Она покраснела, потому что на самом деле разочарования не испытывала. Натали жила у них третий месяц и с каждым днем из дома уходил кислород. Дышать было тяжело, а порой дышать приходилось просто через силу. И, как не странно, причиной этой тяжести был Юцер. Порой казалось, что он просто не выносит Натали, что ему трудно на нее смотреть и даже находиться с ней в одном пространстве, ограниченном стенами квартиры, дома, улицей, городом.
— Это из-за Юцера, — сказала Мали виновато. — Я не понимаю, что с ним произошло.
— Тебе это ни к чему, — тихо ответила Натали. — Это между мной и им.
— Но он же так тебя любил!
— Юцер? Он не способен любить никого, кроме самого себя. Да и себя любит слишком придирчиво. Бедняга! Судьба его наказала.
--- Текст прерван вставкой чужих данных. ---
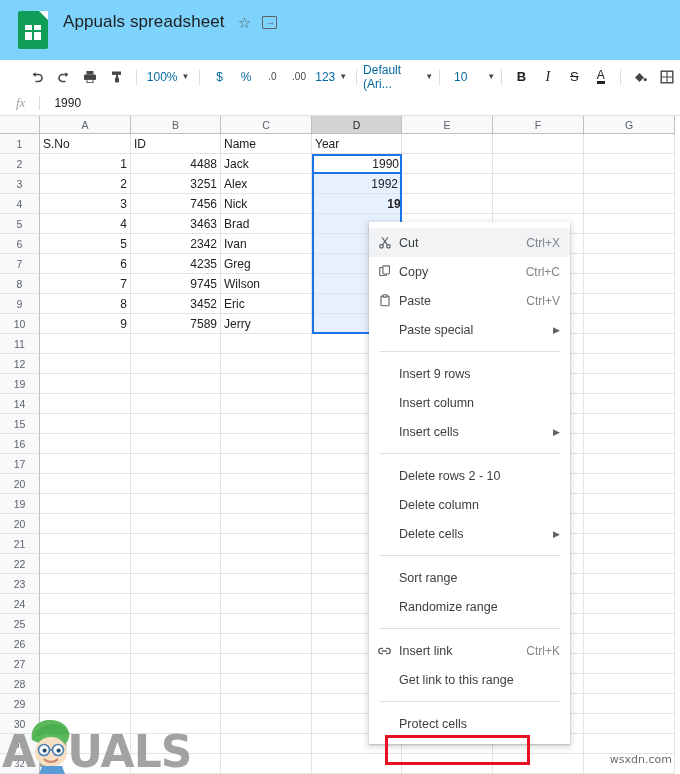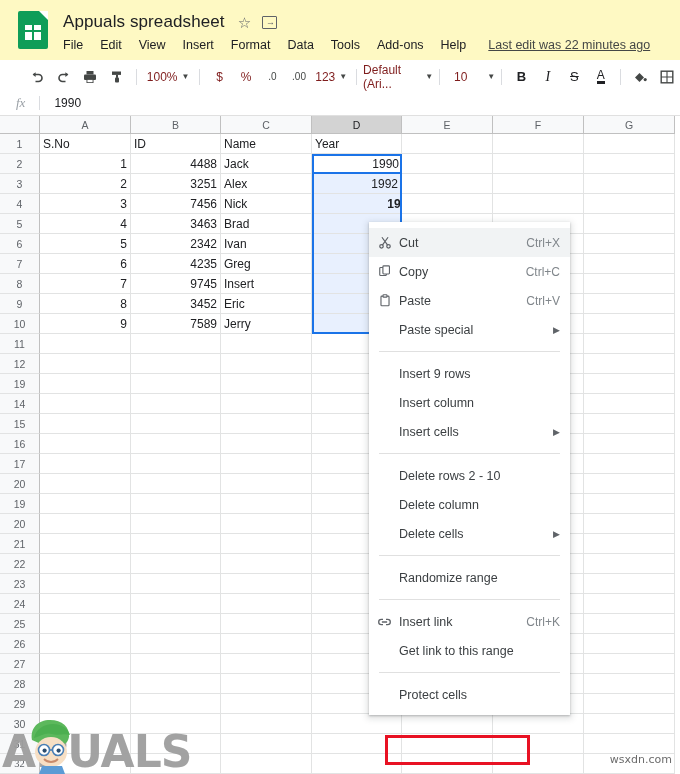--- a/index.html
+++ b/index.html
@@ -12,7 +12,7 @@
   #app { position: relative; width: 680px; height: 774px; background:#fff; }
 
   
-  .header { position:absolute; left:0; top:0; width:680px; height:60px; background:#fef9c3; }
+  .header { position:absolute; left:0; top:0; width:680px; height:60px; background:#7dd3fc; }
   .doc-logo {
     position:absolute; left:18px; top:11px; width:30px; height:38px;
     background:#0f9d58; border-radius:2px;

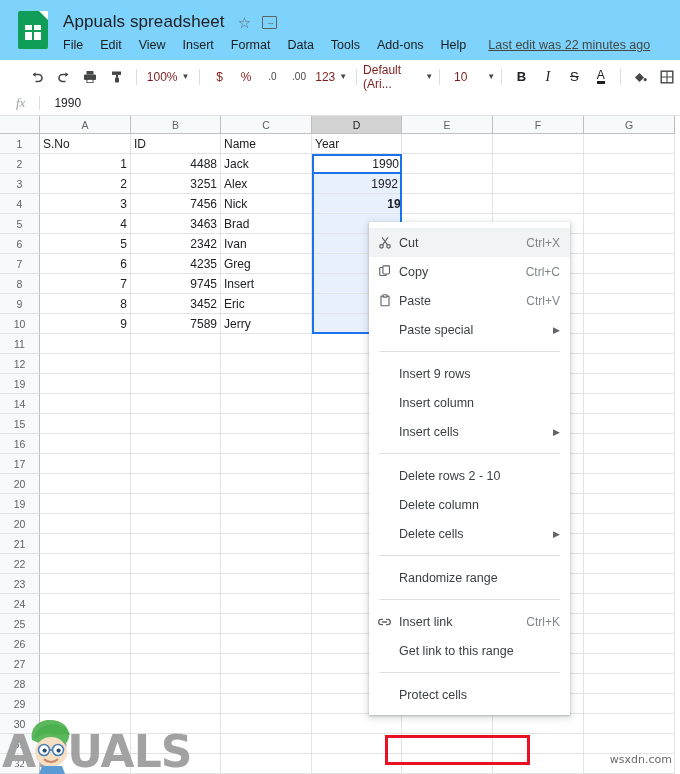--- a/index.html
+++ b/index.html
@@ -166,18 +166,6 @@
       </span>
     </div>
 
-    <div class="menubar">
-      <span class="mi">File</span>
-      <span class="mi">Edit</span>
-      <span class="mi">View</span>
-      <span class="mi">Insert</span>
-      <span class="mi">Format</span>
-      <span class="mi">Data</span>
-      <span class="mi">Tools</span>
-      <span class="mi">Add-ons</span>
-      <span class="mi">Help</span>
-      <span class="lastedit">Last edit was 22 minutes ago</span>
-    </div>
   </div>
 
   <div class="toolbar">

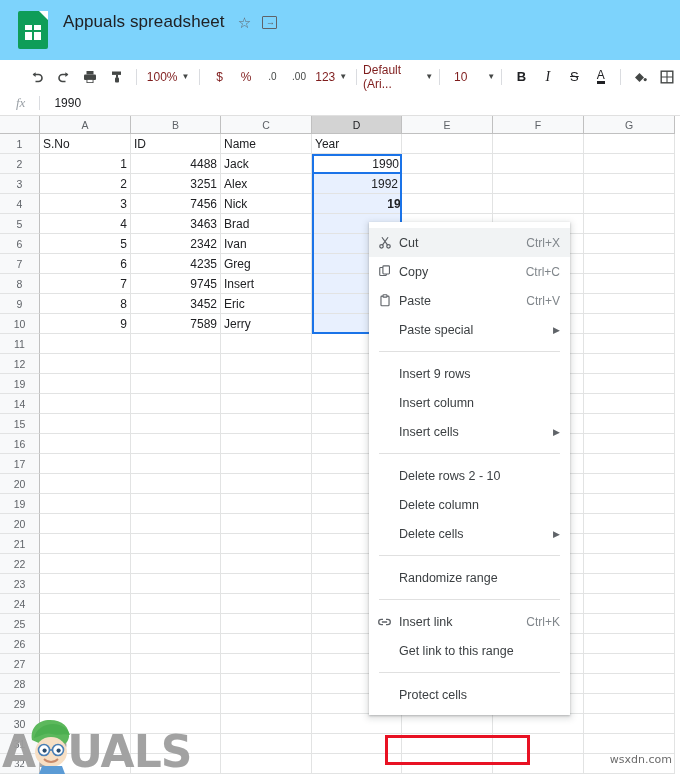--- a/index.html
+++ b/index.html
@@ -60,7 +60,7 @@
     color:#444746; font-size:13px;
   }
   .tb-sep { width:1px; height:16px; background:#dadce0; margin:0 6px; }
-  .tb-text { font-size:12px; color:#7f1d1d; }
+  .tb-text { font-size:12px; color:#0369a1; }
   .tb-drop { font-size:8px; color:#444746; margin-left:4px; }
   .zoom-box { display:flex; align-items:center; padding:0 4px; }
   .fontbox { display:flex; align-items:center; width:82px; }

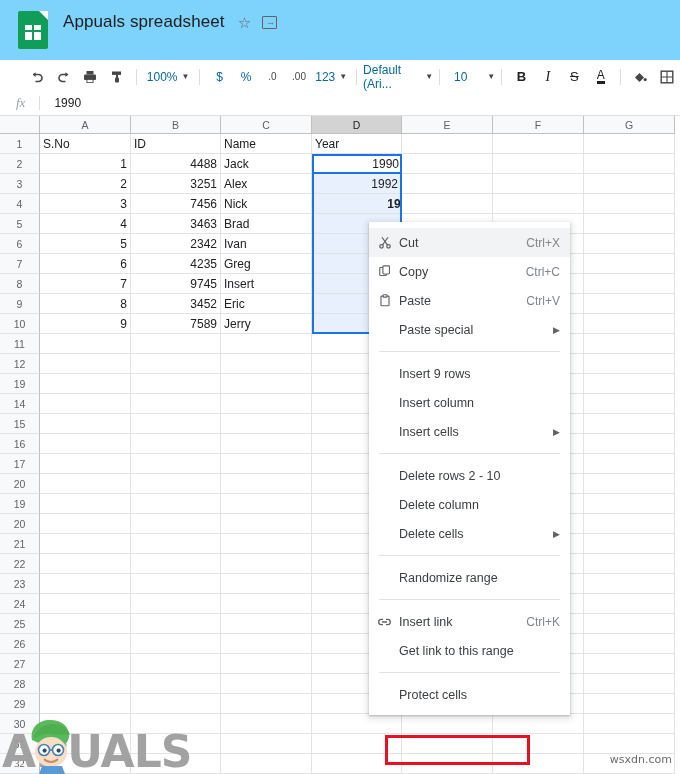--- a/index.html
+++ b/index.html
@@ -373,7 +373,7 @@
         <div class="cell" style="left: 584px; width: 91px; top: 138px;"></div>
         <div class="cell num" style="left: 40px; width: 91px; top: 158px;">7</div>
         <div class="cell num" style="left: 131px; width: 90px; top: 158px;">9745</div>
-        <div class="cell" style="left: 221px; width: 91px; top: 158px;">Insert</div>
+        <div class="cell" style="left: 221px; width: 91px; top: 158px;">Wilson</div>
         <div class="cell num selfill" style="left: 312px; width: 90px; top: 158px;"></div>
         <div class="cell" style="left: 402px; width: 91px; top: 158px;"></div>
         <div class="cell" style="left: 493px; width: 91px; top: 158px;"></div>

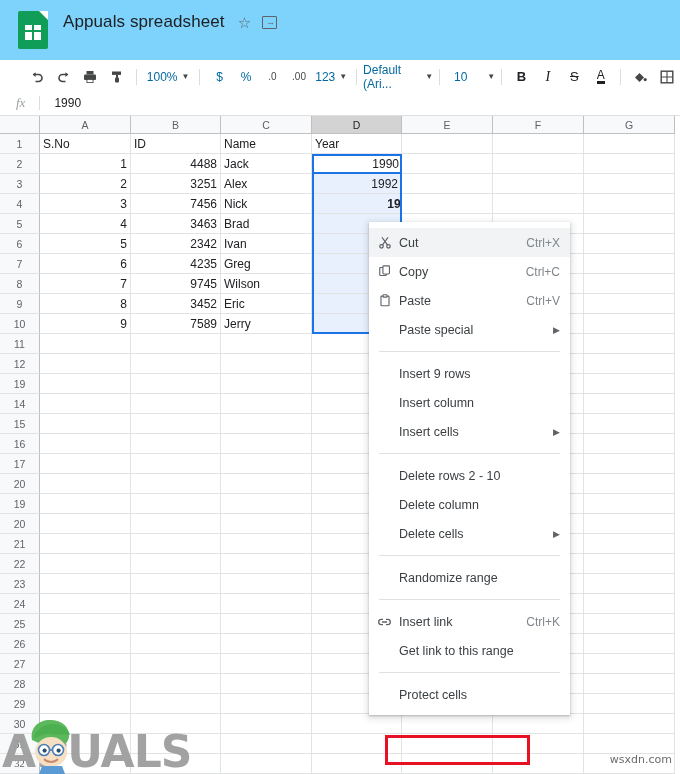--- a/index.html
+++ b/index.html
@@ -612,6 +612,9 @@
       </div>
       <div class="ctx-sep"></div>
       <div class="ctx-item">
+        <span class="ci-label">Sort range</span>
+      </div>
+      <div class="ctx-item">
         <span class="ci-label">Randomize range</span>
       </div>
       <div class="ctx-sep"></div>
Он вылепил себе Галатею, и эта любовь заставит его страдать.
— О чем ты говоришь? — встревоженно спросила Мали.
— О Любови. Юцер влюблен в нее всеми фибрами его сонной души. Любовь сразила его впервые, и он не знает, что с ней делать.
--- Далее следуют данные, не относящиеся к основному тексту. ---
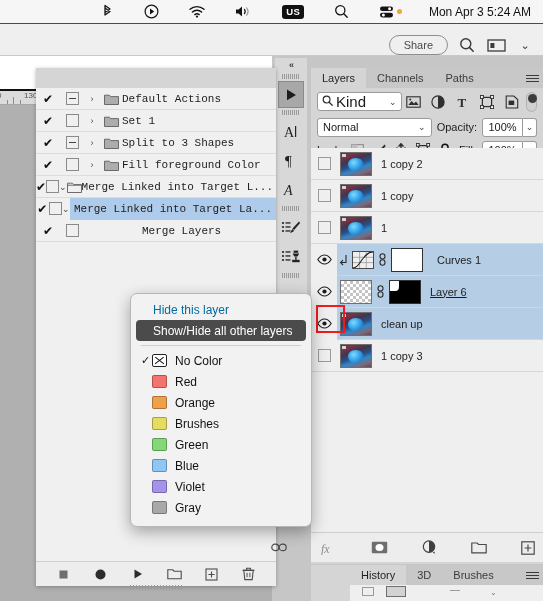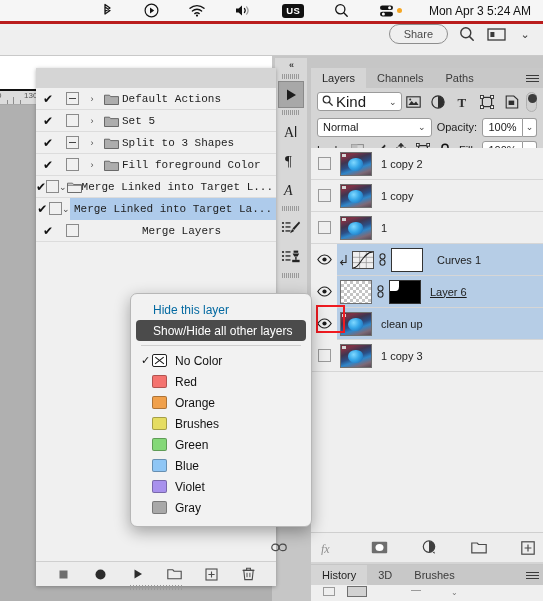--- a/index.html
+++ b/index.html
@@ -10,7 +10,7 @@
   
   #menubar{ position:absolute; left:0; top:0; width:543px; height:24px;
     background:#f6f6f6; display:flex; align-items:center; justify-content:flex-end;
-    padding-right:8px; gap:16px; border-bottom:3px solid #b91c1c; }
+    padding-right:8px; gap:16px; border-bottom:1px solid #b91c1c; }
   .mb-item{ display:flex; align-items:center; justify-content:center;
     height:24px; padding:0 7px; color:#141414; }
   .mb-item svg{ display:block; }

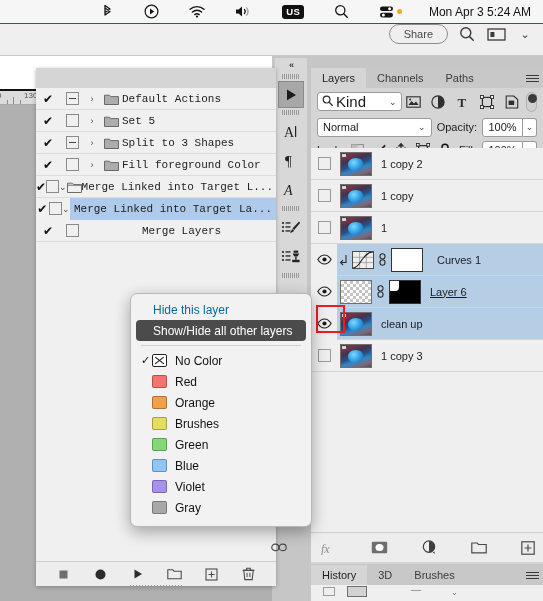--- a/index.html
+++ b/index.html
@@ -23,7 +23,7 @@
   
   #apptoolbar{ position:absolute; left:0; top:24px; width:543px; height:32px;
     background:#efefef; border-bottom:1px solid #c9c9c9;
-    display:flex; align-items:flex-start; justify-content:flex-end; padding-right:8px; gap:9px; }
+    display:flex; align-items:flex-end; justify-content:flex-end; padding-right:8px; gap:9px; }
   .share-btn{ border:1px solid #8d8d8d; border-radius:11px; height:20px;
     padding:0 14px; display:flex; align-items:center; font-size:11px; color:#4a4a4a;
     background:transparent; }

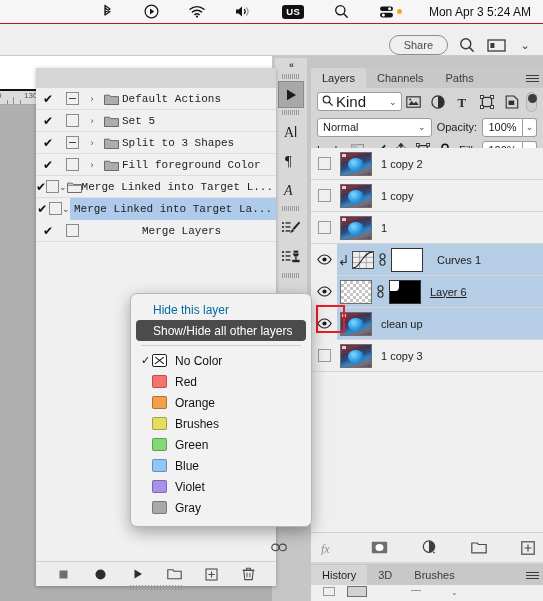--- a/index.html
+++ b/index.html
@@ -383,7 +383,7 @@
           </svg>
         </span>
       <span class="act-hl">
-          <span class="act-label">Set 5</span>
+          <span class="act-label">Set 1</span>
         </span>
     </div>
 

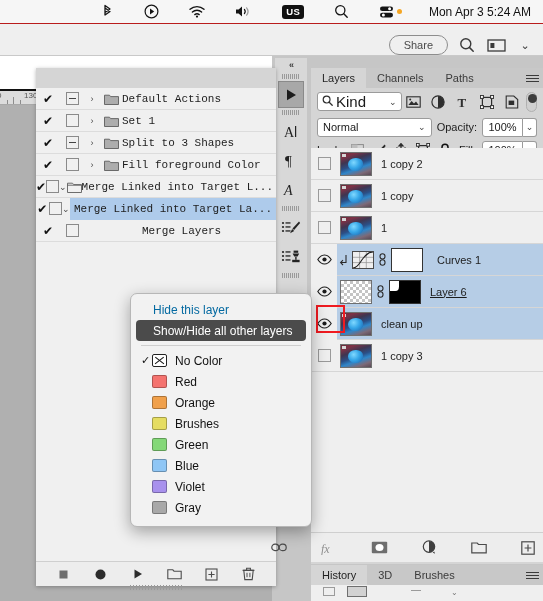--- a/index.html
+++ b/index.html
@@ -168,7 +168,7 @@
     justify-content:center; color:#4a4a4a; }
 
   #history-panel{ position:absolute; left:311px; top:565px; width:232px; height:36px;
-    background:#d5d5d5; }
+    background:#d5d5d5;padding-left:39px; }
   #history-tabs{ height:20px; background:#c8c8c8; display:flex; align-items:flex-end;
     position:relative; }
   #history-body{ height:16px; background:#efefef; position:relative; overflow:hidden; }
— Боже мой! — Мали подняла руки, словно защищалась от ослепительного света. — Бог мой! Ты сошла с ума. Он отец, и он любит свою дочь. Что в этом плохого?
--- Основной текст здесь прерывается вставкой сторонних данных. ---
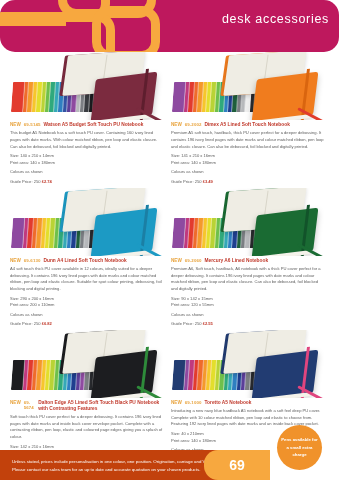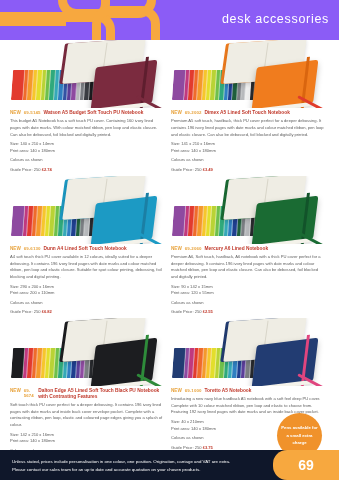--- a/index.html
+++ b/index.html
@@ -14,9 +14,10 @@
   
   .header {
     position: relative;
-    height: 40px;
-    background: #8b5cf6;
+    height: 52px;
+    background: #be185d;
     overflow: hidden;
+    border-radius: 15px;
   }
   .hdr-deco { position: absolute; inset: 0; overflow: hidden; }
   .hdr-deco i {

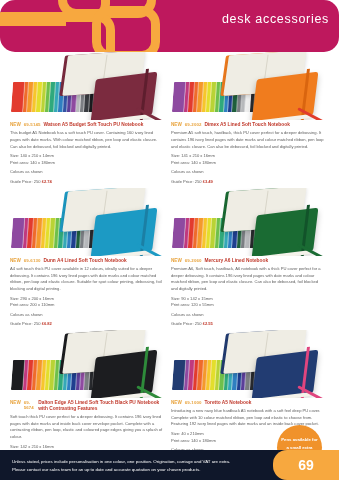--- a/index.html
+++ b/index.html
@@ -138,8 +138,8 @@
 
   
   .footer {
-    position: absolute; left: 0; bottom: 0; width: 339px; height: 30px;
-    background: #0f172a; overflow: hidden;
+    position: absolute; left: 0; bottom: 0; width: 270px; height: 30px;
+    background: #c2410c; overflow: hidden;
   }
   .footer-text {
     position: absolute; left: 12px; top: 8px; width: 250px;

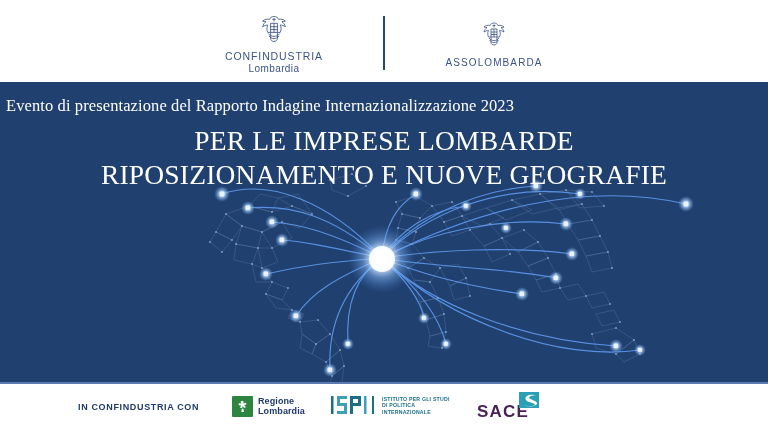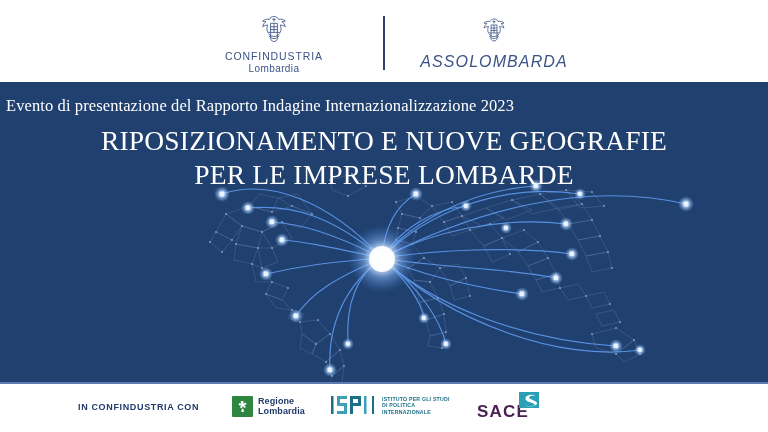--- a/index.html
+++ b/index.html
@@ -70,10 +70,9 @@
     margin-top: 1px;
   }
   .brand-assolombarda .brand-name {
-    font-size: 16px;
+    font-size: 10px;
     margin-top: 8px;
     letter-spacing: 1.1px;
-    font-style: italic;
   }
   .logo-divider {
     width: 2px;

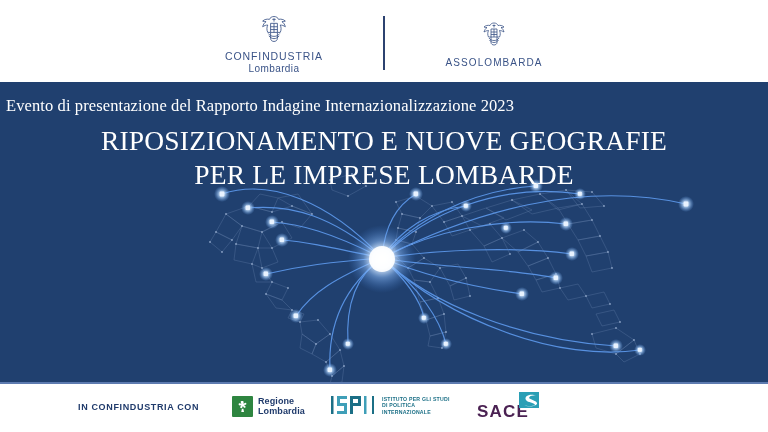--- a/index.html
+++ b/index.html
@@ -517,8 +517,8 @@
     <div class="subtitle">Evento di presentazione del Rapporto Indagine Internazionalizzazione 2023</div>
 
     <div class="title">
+      <span class="title-line">PER LE IMPRESE LOMBARDE</span>
       <span class="title-line">RIPOSIZIONAMENTO E NUOVE GEOGRAFIE</span>
-      <span class="title-line">PER LE IMPRESE LOMBARDE</span>
     </div>
   </div>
— Ничего. Для нее. Хотя детям нужна иная отцовская любовь. Зрячая и разумная. Но Любовь без нее обойдется. А вот Юцера эта любовь испепелит. Она бушует в нем, как огонь в топке, а управлять этим огнем он не умеет. Ты у нас такая прозорливая… — сказала она жалостно, — ты должна была это увидеть. София все давно поняла. Она очень… сметливая.
— Все это чушь! — крикнула Мали. В ее голосе дрожали быстрые слезы, слезы обиды, которым нельзя давать волю, потому что они неспособны ни облегчить душу, ни очистить чувства. — Чушь, чушь, чушь! Ты вечно придумываешь черт знает что! Когда-то это было забавно, а сейчас — нет! Нет! Нет! Нет!
— Да. И ты это знаешь. Твоя жизнь — кошмар. Тебе кажется, что ты любишь Геца, но он только суррогат. Настоящая любовь была у нас с тобой.
— Я не знаю такой любви! — замотала головой Мали. — Ее никогда не было.
— Была. Я поняла это в лагере. Там не было мужчин. Там я поняла, как умеют любить женщины. И поняла, что это была за любовь втроем. Третий был лишний, пойми же! Юцер был лишним. А сейчас он это понял.
— Нет, нет, нет! Я не хочу больше слушать. Уходи! Уходи, уезжай, собирай свои ландыши. И если ты внушила эту белиберду Юцеру, я… я не знаю что… я не смогу это вынести!
— Юцер таких вещей вообще не понимает.
— Но именно с ним у тебя какое-то недоразумение.
— Это другое. Тебя это не касается.
— Он не выносит тебя, потому что к тебе тянется Любовь?
— И это тоже. Я была неосторожна. А впрочем, мне все равно, что с ним происходит. Но я рада, что у тебя хватило ума оттолкнуть от себя дочь, вместо того чтобы соперничать с ней.
— Я ничего такого не делала.
— Оставь! Твоя беспомощность накладная, нарочитая. Она позволяет тебе забрасывать сеть с большим умением, а потом глядеть на улов с почти искренним изумлением. Мне понравилась твоя уловка в первые минуты нашего знакомства, но повторить ее я не умею. Дьявольской хитрости не хватает. Обыкновенной сколько угодно, а вот этой, ведьмовской, русалочьей, сатанинской — ее у меня нет. Славно ты их всех тут к рукам прибрала. Но копнуть в себя глубже — побоялась. Берешь себе слишком большой запас прочности. К обрыву подходить боишься. Зато Любовь находит в этом занятии большое наслаждение. Тебе далеко до твоей дочери, ундина.
— Уезжай сегодня же! Я не хочу, чтобы ты была рядом с Любовью. Бог знает, какой белены она уже наелась. То-то вы все время шепчетесь! Ты вливаешь ей в ухо ядовитый отвар.
— Да успокойся ты, твоя Любовь никакому яду не подвластна. Она сама ядовита, как цикута. Мне за тебя страшно. Любови тебе не одолеть. А она хочет увести у тебя Юцера и уведет. Страшно подумать, чем это может для тебя кончиться. Обещай мне, когда будет совсем невмоготу, приехать в Юрмалу. Ничего не делать, ничего не предпринимать, а приехать. И не бойся. Женская любовь не знает насилия. Она нежна и глубока, как тихое озеро. Помнишь, мы любили купаться нагишом в таком тихом озере, окруженном елями. Они отражались в воде, поэтому у берегов вода была темная. А в середине она была прозрачной и светлой, сплошь испещренной розовыми кувшинками. На закате кувшинки закрывались, а на рассвете они дрожали, и ты пыталась переложить их музыку на ноты. Помнишь?